But the cases cited by Mr. Rawle do not apply. The rule of the civil law puts specialties upon the same footing with bonds, having a regard simply to the instrument; whereas our act of Assembly not only demands that there be a specialty, but that there also be a debt due and owing by specialty. These circumstances must both concur to bring the demand of Ruston within the fifth class of debts; and although we concede that here is a specialty, we deny that at the time of Dunwoody's death there was a debt due and owing by him to Ruston, but simply a demand on the part of the latter for unliquidated damages.

1. As to the meaning of the term debt. In legal acceptation it is a sum of money due by certain and express agreement; as by a bond for a determinate sum, a bill, or note &c.; where the quantity is fixed and specific, and does not depend upon any subsequent valuation to settle it. 3 Bl. Comm. 154. Damages on the contrary are uncertain. The plaintiff has no certain demand till after verdict; and they are ranked by Blackstone under the head of property acquired by suit and judgment at law. 3 Bl.
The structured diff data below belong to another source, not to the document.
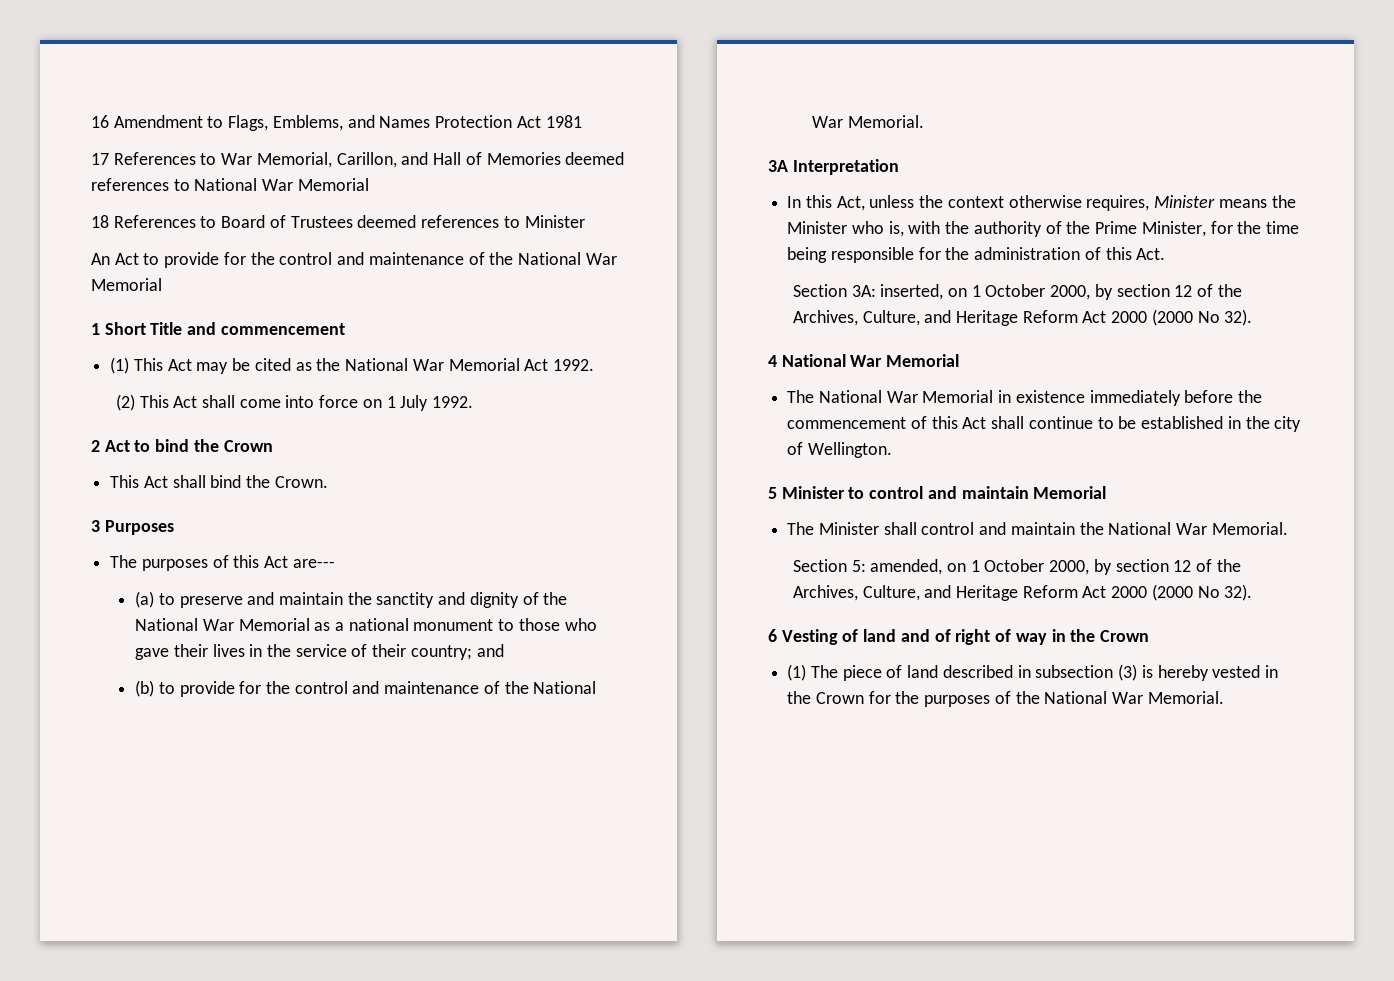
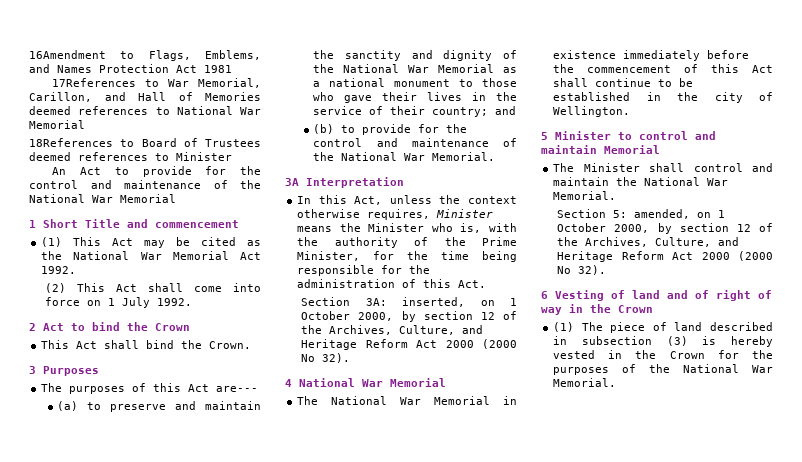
- 16 Amendment to Flags, Emblems, and Names Protection Act 1981
+ 16Amendment to Flags, Emblems, and Names Protection Act 1981
- 17 References to War Memorial, Carillon, and Hall of Memories deemed references to National War Memorial
+ 17References to War Memorial, Carillon, and Hall of Memories deemed references to National War Memorial
- 18 References to Board of Trustees deemed references to Minister
+ 18References to Board of Trustees deemed references to Minister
Comm. 438.

2. As to Mr. Rawle's authorities. There is no question that a covenant to pay a sum certain is a debt by specialty; and there is nothing in 2 Bl. Comm. 511. to shew that this was not the kind of covenant intended. The language implies that it was, as the commentator says "debts due on special contracts, or "upon bonds, covenants, and the like under seal;" and the authority cited by Blackstone, merely shews that it was the instru ment which the law regarded, as Wentworth considers "a debt "by obligation, a debt for rent, or damages for a covenant bre

1808.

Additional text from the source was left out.